Oxygen-ozone nucleolysis is a safe and cost-effective approach to patients with sciatica refractive to conservative therapy, having demonstrated good short and long-term results; it is performed CT or fluoro-guided through a 20–22 gauge needle and gas mixture is often combined with periradicular administration of steroids and local anesthesia. Disc access is gained with a posterolateral extrapedicular approach on the symptomatic side at the lesion-disc level. The needle position is confirmed in the center of the disc by fluoroscopy (Fig. 1A and B) or CT images (Fig. 2A and B), considering the ideal needle position at the junction between the posterior and the middle third of the disc. When the posterolateral approach at L5–S1 level is unfeasible because of a narrow angle due to iliac crests, a translaminar approach can be considered.
Facet joint ablation through thermal ablation of the medial branch nerves that innervate the facet joints is an interventional well-established treatment modality of axial low back pain. Facet joint pain has been estimated to account for as many as 30% of chronic low back pain cases. Nociceptive sensation in the facet joints is carried by afferent fibers in the medial branch nerves of the lumbar dorsal rami. Lesioning these structures by thermal (radiofrequency or cryo) is commonly used as a treatment for facet-mediated low back pain. These techniques have been shown to provide significant improvement in function, pain, and analgesic use for 6–12 months in individuals with facet-mediated chronic low back pain.

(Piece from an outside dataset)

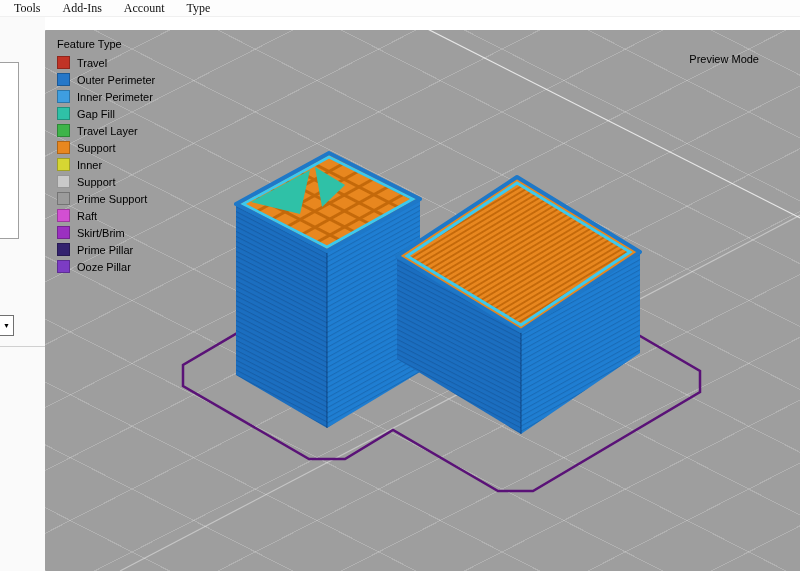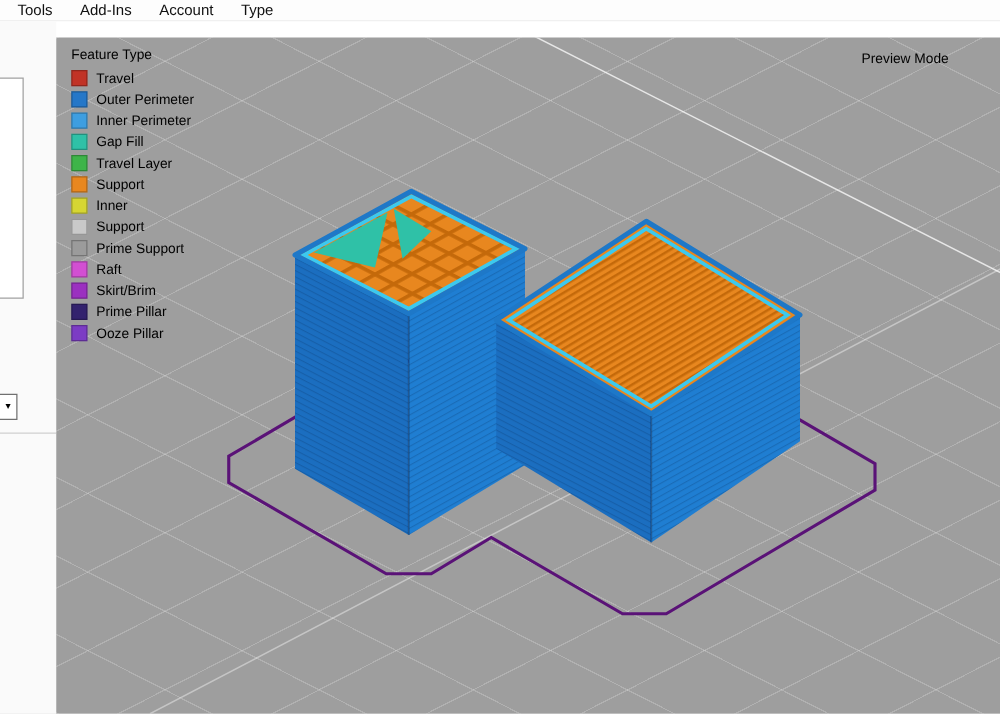"Tools" .menubar { font-family: none -> Liberation Serif, serif }
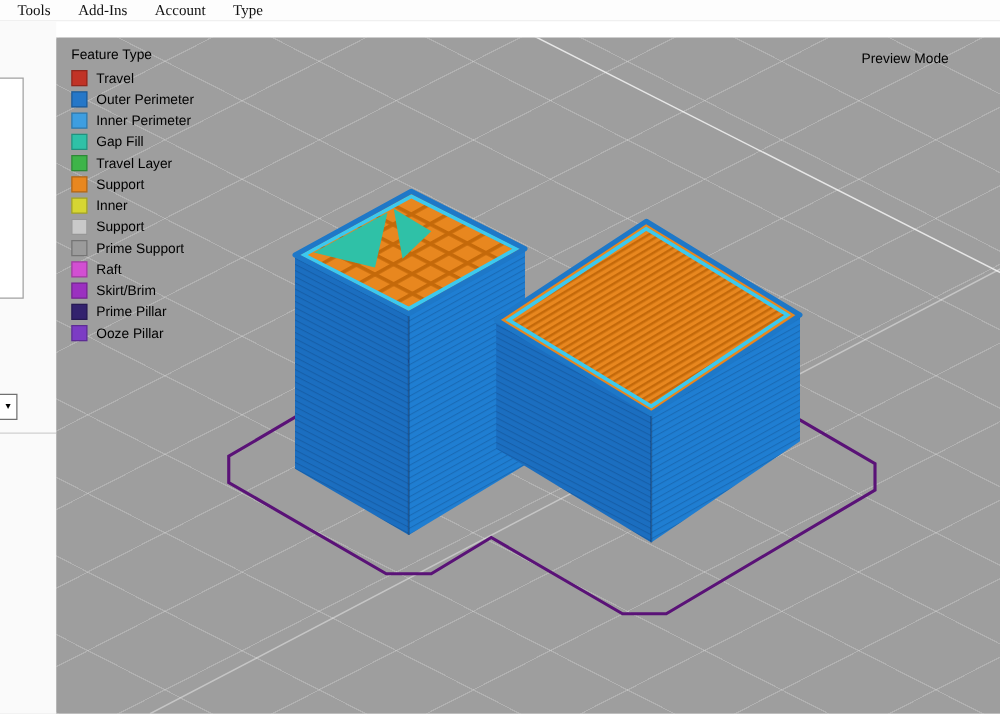"Preview Mode" .mode-label { top: 11px -> 23px }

Vertebral cementoplasty is a well-known mini-invasive treatment to obtain pain relief in patients affected by vertebral porotic fractures, primary or secondary spine lesions and spine trauma through intrametameric cement injection. Two major categories of treatment are included within the term vertebral cementoplasty: the first is vertebroplasty in which a simple cement injection in the vertebral body is performed (Fig. 3); the second is assisted technique in which a device is positioned inside the metamer before the cement injection to restore vertebral height and allow a better cement distribution, reducing the kyphotic deformity of the spine, trying to obtain an almost normal spine biomechanics (Fig. 4).
Aim of this presentation is to describe the most advanced techniques and indications of those procedures.